Multitenancy

Problems with Multiple cluster in Pinot 1.0

In Pinot 1.0, we created one cluster for every engagement. While this was good in the beginning, it causes maintenance head aches and also delays on boarding new engagements.

Engagement

Here is the typical process of on boarding a new engagement.

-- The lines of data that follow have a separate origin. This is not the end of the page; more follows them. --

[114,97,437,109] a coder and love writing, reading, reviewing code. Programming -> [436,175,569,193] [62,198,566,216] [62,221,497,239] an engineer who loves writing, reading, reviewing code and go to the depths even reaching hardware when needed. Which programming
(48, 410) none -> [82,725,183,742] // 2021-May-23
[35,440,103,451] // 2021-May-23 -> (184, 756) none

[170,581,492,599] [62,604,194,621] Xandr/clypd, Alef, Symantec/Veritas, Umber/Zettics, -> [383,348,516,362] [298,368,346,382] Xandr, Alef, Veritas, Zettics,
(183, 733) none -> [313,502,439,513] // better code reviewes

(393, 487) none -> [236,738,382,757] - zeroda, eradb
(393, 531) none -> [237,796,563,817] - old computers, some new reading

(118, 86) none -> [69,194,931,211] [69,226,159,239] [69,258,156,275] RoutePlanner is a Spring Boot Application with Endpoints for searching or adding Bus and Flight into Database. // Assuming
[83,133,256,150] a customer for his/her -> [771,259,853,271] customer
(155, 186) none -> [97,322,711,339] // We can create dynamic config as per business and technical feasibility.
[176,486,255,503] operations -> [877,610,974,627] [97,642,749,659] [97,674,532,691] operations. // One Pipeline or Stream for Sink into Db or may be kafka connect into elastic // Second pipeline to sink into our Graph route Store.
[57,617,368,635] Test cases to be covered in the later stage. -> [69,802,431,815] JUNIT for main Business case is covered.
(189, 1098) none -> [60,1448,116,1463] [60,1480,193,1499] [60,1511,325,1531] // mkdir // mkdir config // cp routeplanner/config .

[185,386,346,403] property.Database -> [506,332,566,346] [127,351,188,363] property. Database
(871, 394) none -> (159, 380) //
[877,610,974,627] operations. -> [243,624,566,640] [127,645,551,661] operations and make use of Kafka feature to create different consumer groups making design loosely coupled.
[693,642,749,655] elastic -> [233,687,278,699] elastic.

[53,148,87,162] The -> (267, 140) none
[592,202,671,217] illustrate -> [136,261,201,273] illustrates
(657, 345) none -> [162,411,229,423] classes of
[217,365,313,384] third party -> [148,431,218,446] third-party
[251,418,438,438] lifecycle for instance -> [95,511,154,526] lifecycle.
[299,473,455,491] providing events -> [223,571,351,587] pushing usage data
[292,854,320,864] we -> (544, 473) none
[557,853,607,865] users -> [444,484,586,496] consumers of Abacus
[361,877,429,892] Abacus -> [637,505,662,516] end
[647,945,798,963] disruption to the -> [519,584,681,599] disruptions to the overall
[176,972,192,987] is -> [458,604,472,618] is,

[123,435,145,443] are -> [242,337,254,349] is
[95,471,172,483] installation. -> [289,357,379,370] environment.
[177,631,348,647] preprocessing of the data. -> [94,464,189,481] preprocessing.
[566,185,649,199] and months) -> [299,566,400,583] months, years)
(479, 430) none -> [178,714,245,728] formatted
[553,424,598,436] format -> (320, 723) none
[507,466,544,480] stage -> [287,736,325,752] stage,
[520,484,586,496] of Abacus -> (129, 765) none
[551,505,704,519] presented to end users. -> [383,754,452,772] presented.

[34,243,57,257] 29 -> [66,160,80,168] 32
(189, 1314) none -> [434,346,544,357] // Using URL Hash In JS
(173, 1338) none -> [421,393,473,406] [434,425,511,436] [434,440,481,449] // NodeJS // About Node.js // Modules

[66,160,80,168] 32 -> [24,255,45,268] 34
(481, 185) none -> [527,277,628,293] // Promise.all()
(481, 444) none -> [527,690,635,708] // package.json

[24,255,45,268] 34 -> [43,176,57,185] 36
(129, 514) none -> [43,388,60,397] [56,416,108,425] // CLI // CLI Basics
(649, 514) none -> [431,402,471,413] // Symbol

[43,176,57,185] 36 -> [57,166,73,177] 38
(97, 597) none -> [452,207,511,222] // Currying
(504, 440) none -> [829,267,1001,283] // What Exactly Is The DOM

  1. Capacity planning, estimate the number of nodes needed.
  2. Place new hardware request and wait for allocation.
  3. Once we get the the hardware, tag the nodes and deploy the software

The above steps take time and every new engagement causes disruption for developers and engagements don’t understand the process and feel that infrastructure team is slowing them down. Our goal is to drastically reduce the on boarding time on Pinot and also minimize the involvement from developers in on boarding new engagements.

Cluster Maintenance

Even maintenance becomes harder as we have more number of clusters. Some of the problems with having multiple clusters

  • Too many versions to manage. Lot of clusters continue to run with old version. When there is a bug, we upgrade one cluster because its urgent but never get to upgrade remaining clusters.
  • Promotes per tenant configuration. Since each cluster can have its own tag based configuration. We end up having too many configuration parameters that are specific to a particular tenant.

Hardware utilization (cost to serve)

Having separate set of hardware for every client means we cannot use the hardware in a cost effective manner. Most of the boxes in Pinot are under utilized and can easily support multiple use cases. However because of the way it is designed in Pinot 1.0, we end up creating separate clusters for each tenant. Co-locating multiple tenants on same hardware can reduce the number of boxes needed. While this is risky for external/site facing use cases, this can be used for internal use cases.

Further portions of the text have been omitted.